_What you have to do:_ Your task is to extract every entry that follows word for word while excluding the pictures.

_Given data:_
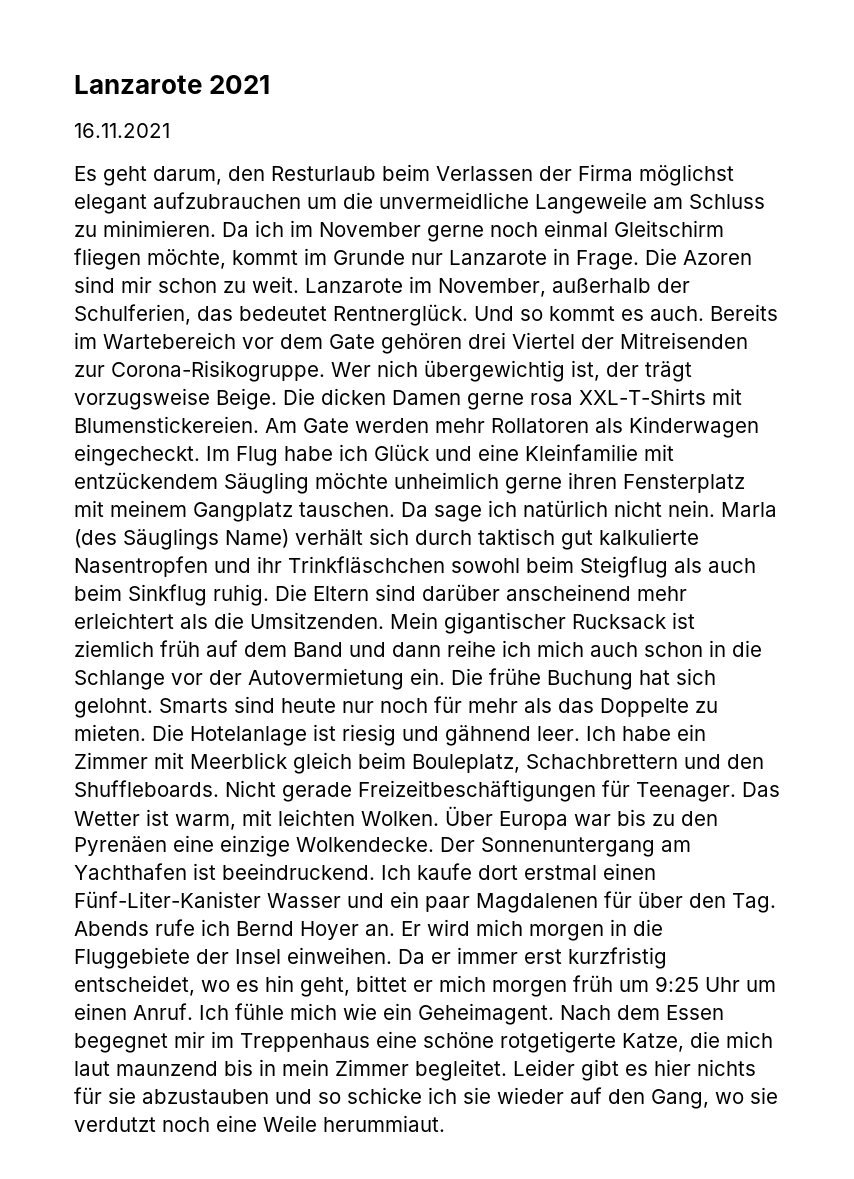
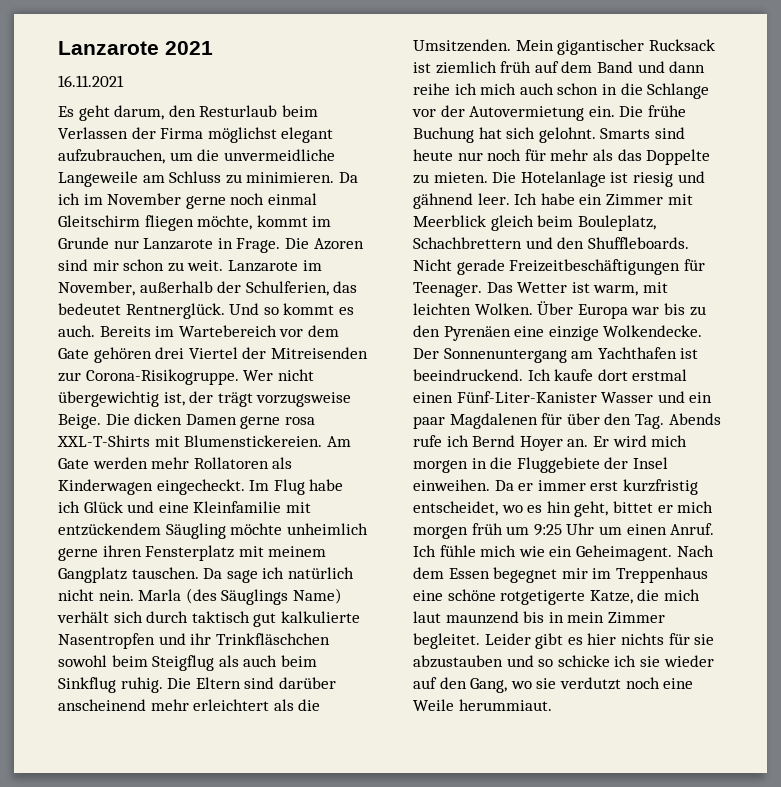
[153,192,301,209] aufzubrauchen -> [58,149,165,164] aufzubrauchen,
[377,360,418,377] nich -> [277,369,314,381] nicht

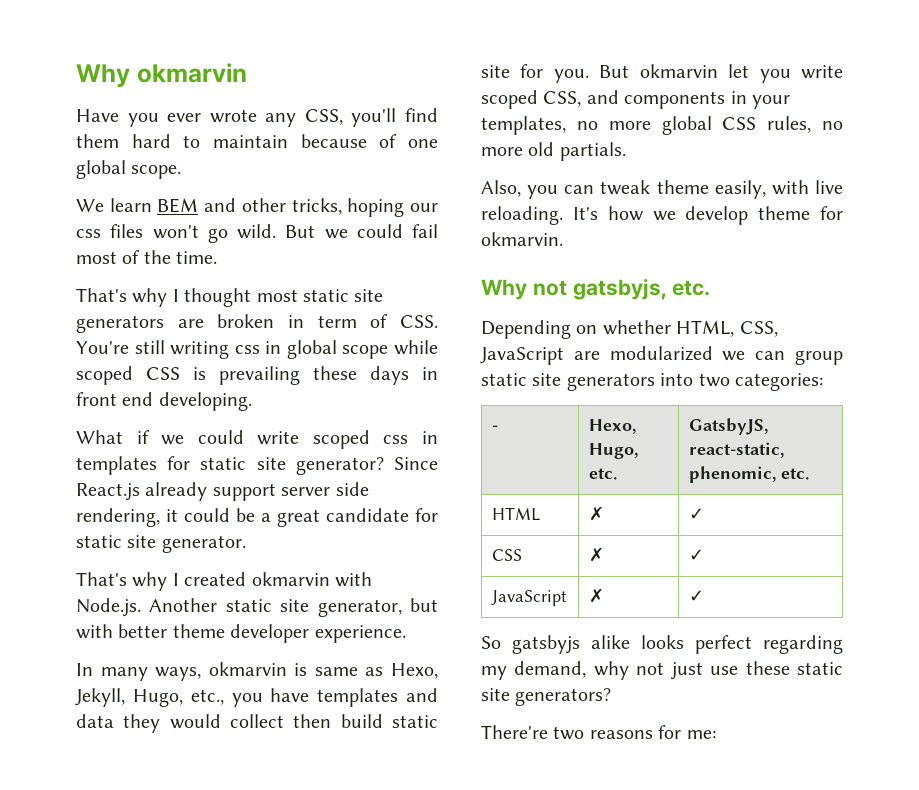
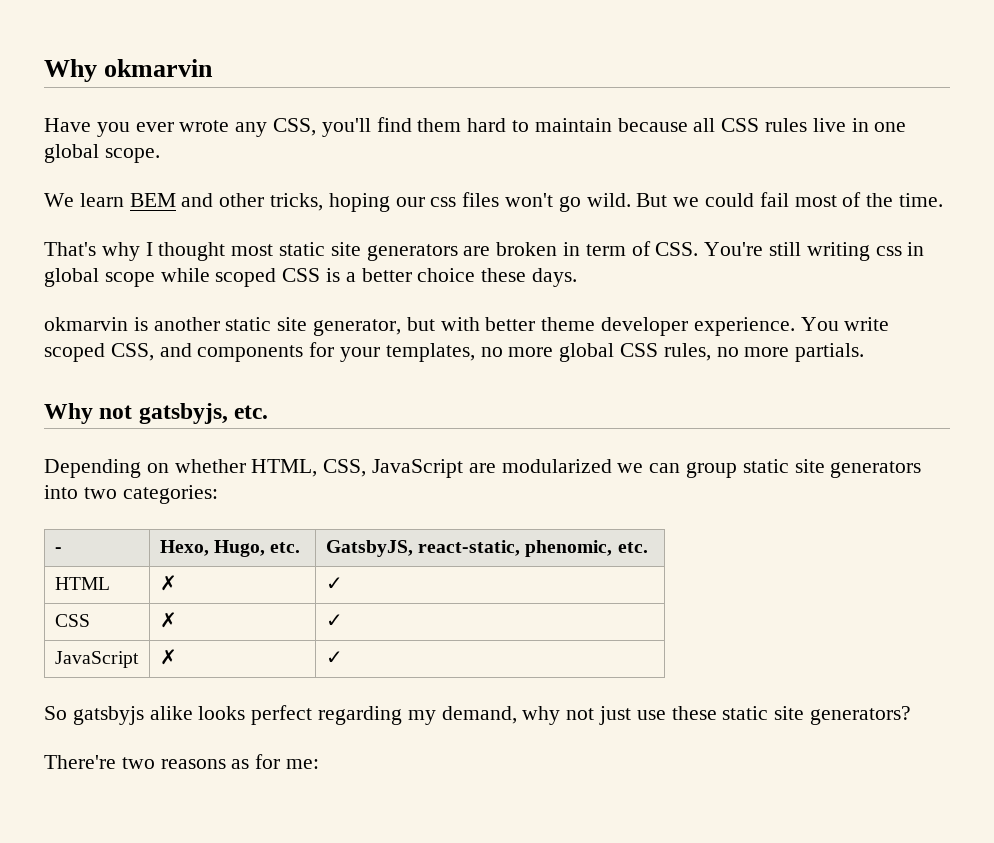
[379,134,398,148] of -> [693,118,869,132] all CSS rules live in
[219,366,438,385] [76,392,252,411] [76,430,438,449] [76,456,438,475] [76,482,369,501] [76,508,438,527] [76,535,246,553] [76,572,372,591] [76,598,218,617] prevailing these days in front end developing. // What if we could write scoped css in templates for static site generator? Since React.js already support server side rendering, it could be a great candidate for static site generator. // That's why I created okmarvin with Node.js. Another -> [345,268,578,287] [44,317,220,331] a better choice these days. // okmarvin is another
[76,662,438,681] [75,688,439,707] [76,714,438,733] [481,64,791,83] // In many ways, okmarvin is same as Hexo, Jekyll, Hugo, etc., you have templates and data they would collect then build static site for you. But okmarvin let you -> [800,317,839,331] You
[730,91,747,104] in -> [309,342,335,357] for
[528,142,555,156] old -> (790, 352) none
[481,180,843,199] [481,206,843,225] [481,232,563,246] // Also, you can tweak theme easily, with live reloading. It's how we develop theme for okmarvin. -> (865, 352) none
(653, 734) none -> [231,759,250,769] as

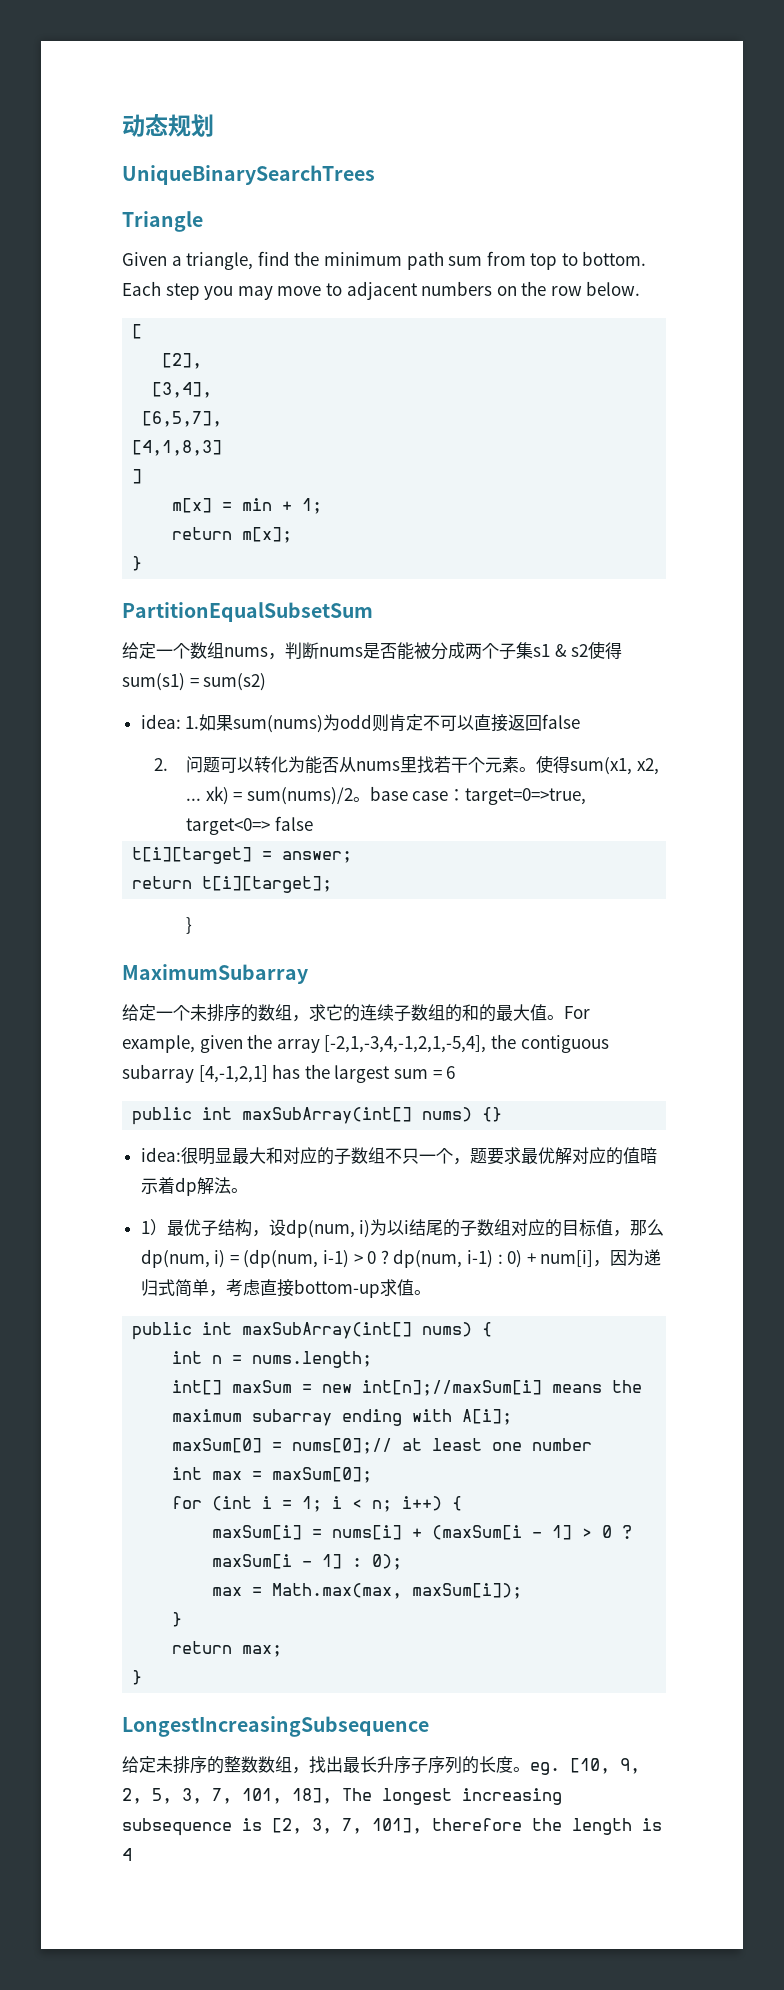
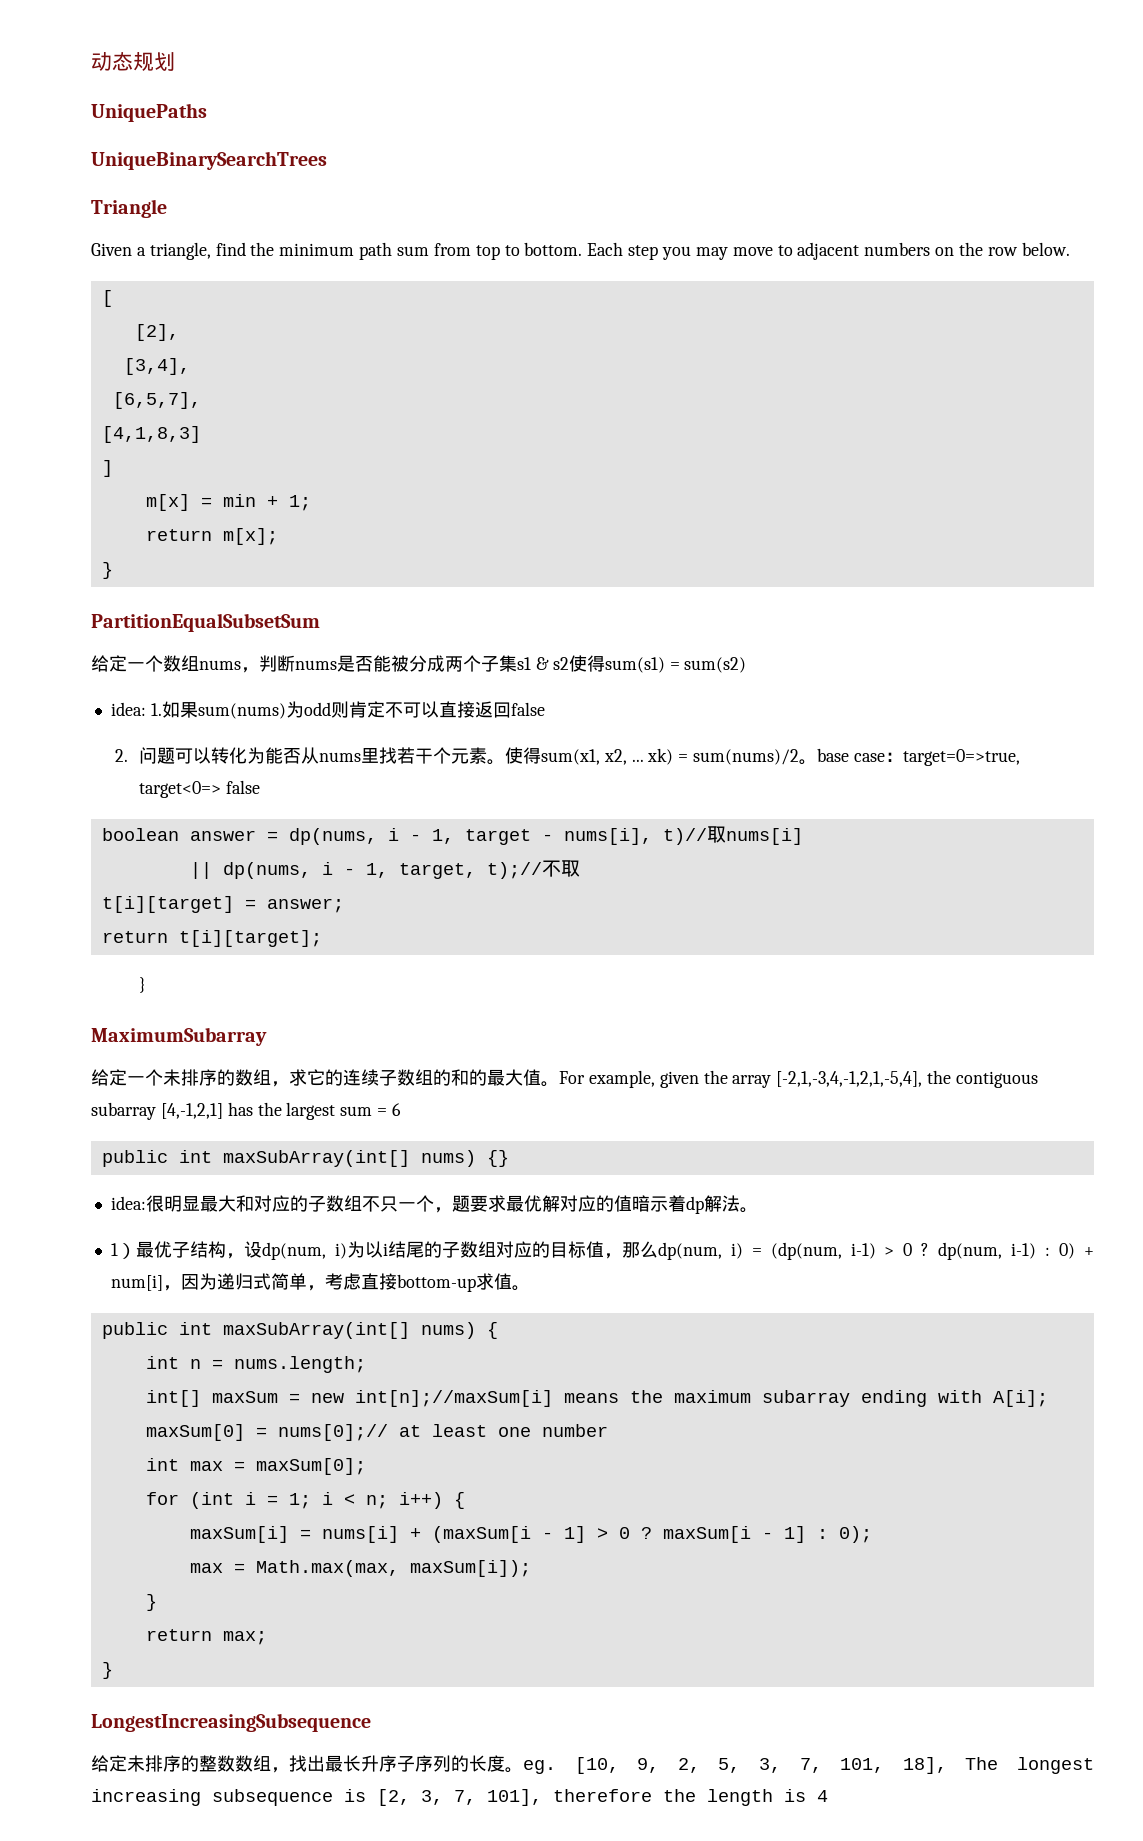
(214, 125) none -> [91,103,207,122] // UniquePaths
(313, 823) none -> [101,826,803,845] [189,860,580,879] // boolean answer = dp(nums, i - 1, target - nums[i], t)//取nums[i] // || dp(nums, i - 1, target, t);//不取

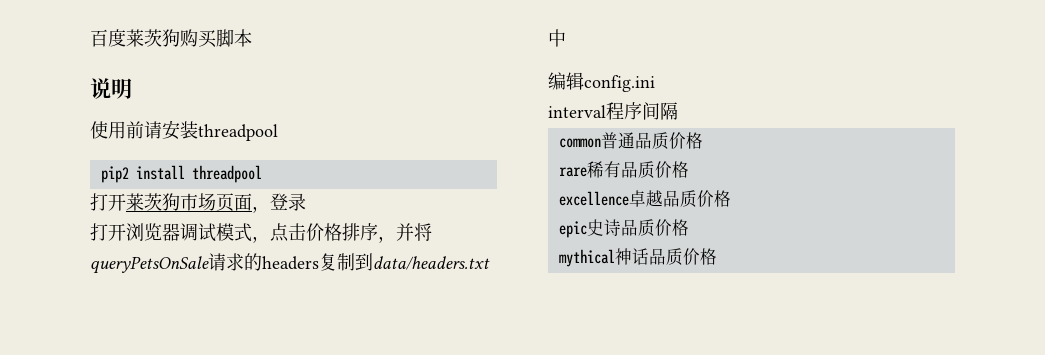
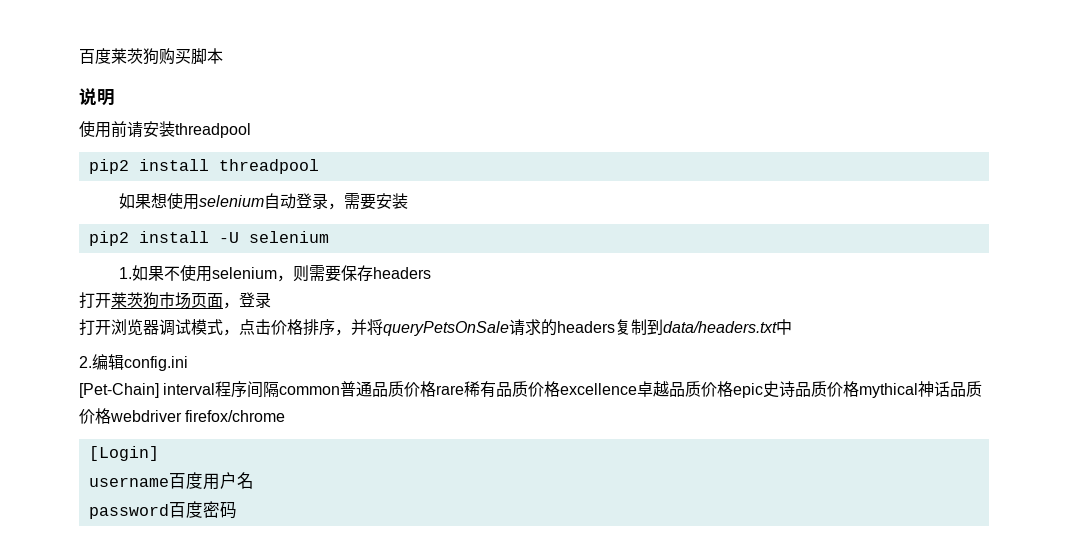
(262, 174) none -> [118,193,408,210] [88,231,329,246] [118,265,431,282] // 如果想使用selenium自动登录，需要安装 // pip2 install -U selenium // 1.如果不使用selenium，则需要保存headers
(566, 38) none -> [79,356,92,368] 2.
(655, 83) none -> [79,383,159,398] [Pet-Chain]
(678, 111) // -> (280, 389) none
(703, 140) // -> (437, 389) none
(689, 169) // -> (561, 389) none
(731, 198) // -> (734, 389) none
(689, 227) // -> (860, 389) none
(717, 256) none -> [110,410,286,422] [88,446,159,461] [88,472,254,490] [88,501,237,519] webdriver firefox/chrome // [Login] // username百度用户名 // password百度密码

_Result:_
[153,192,301,209] aufzubrauchen -> [58,149,165,164] aufzubrauchen,
[377,360,418,377] nich -> [277,369,314,381] nicht

[379,134,398,148] of -> [693,118,869,132] all CSS rules live in
[219,366,438,385] [76,392,252,411] [76,430,438,449] [76,456,438,475] [76,482,369,501] [76,508,438,527] [76,535,246,553] [76,572,372,591] [76,598,218,617] prevailing these days in front end developing. // What if we could write scoped css in templates for static site generator? Since React.js already support server side rendering, it could be a great candidate for static site generator. // That's why I created okmarvin with Node.js. Another -> [345,268,578,287] [44,317,220,331] a better choice these days. // okmarvin is another
[76,662,438,681] [75,688,439,707] [76,714,438,733] [481,64,791,83] // In many ways, okmarvin is same as Hexo, Jekyll, Hugo, etc., you have templates and data they would collect then build static site for you. But okmarvin let you -> [800,317,839,331] You
[730,91,747,104] in -> [309,342,335,357] for
[528,142,555,156] old -> (790, 352) none
[481,180,843,199] [481,206,843,225] [481,232,563,246] // Also, you can tweak theme easily, with live reloading. It's how we develop theme for okmarvin. -> (865, 352) none
(653, 734) none -> [231,759,250,769] as

(214, 125) none -> [91,103,207,122] // UniquePaths
(313, 823) none -> [101,826,803,845] [189,860,580,879] // boolean answer = dp(nums, i - 1, target - nums[i], t)//取nums[i] // || dp(nums, i - 1, target, t);//不取

(262, 174) none -> [118,193,408,210] [88,231,329,246] [118,265,431,282] // 如果想使用selenium自动登录，需要安装 // pip2 install -U selenium // 1.如果不使用selenium，则需要保存headers
(566, 38) none -> [79,356,92,368] 2.
(655, 83) none -> [79,383,159,398] [Pet-Chain]
(678, 111) // -> (280, 389) none
(703, 140) // -> (437, 389) none
(689, 169) // -> (561, 389) none
(731, 198) // -> (734, 389) none
(689, 227) // -> (860, 389) none
(717, 256) none -> [110,410,286,422] [88,446,159,461] [88,472,254,490] [88,501,237,519] webdriver firefox/chrome // [Login] // username百度用户名 // password百度密码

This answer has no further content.